__WORK TASK__
Scan the entries below for the word "align". Copy out every line in which it occurs.

__DATASET ENTRIES__

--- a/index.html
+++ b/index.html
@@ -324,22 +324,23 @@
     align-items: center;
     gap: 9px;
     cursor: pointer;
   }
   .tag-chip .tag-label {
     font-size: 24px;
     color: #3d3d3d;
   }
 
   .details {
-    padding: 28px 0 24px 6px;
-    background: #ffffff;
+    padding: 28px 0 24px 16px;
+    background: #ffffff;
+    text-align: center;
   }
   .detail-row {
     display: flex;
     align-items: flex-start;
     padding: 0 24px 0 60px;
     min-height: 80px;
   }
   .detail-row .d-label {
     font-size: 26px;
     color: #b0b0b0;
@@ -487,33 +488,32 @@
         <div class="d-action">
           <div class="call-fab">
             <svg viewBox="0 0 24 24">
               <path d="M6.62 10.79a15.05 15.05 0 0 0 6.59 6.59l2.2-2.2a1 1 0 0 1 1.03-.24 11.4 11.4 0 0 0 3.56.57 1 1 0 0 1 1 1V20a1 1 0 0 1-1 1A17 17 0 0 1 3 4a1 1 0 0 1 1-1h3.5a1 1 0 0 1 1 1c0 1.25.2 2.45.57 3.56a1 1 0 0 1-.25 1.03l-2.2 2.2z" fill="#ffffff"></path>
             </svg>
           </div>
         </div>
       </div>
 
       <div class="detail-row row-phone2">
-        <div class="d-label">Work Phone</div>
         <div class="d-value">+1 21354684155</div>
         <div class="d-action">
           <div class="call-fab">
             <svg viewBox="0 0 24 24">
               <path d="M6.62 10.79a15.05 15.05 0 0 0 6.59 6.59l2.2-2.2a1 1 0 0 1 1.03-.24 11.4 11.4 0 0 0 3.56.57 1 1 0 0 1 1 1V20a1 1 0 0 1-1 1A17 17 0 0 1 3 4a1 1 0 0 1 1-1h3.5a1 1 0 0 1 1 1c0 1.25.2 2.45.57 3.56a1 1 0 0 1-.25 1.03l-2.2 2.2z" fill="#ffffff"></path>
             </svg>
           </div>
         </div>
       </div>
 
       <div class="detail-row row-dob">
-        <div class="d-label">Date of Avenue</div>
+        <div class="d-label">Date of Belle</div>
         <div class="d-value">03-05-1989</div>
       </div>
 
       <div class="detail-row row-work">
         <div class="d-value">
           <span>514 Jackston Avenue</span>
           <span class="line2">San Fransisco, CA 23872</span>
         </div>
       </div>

__EXERCISE SOLUTION__
     align-items: center;
+    text-align: center;
     align-items: flex-start;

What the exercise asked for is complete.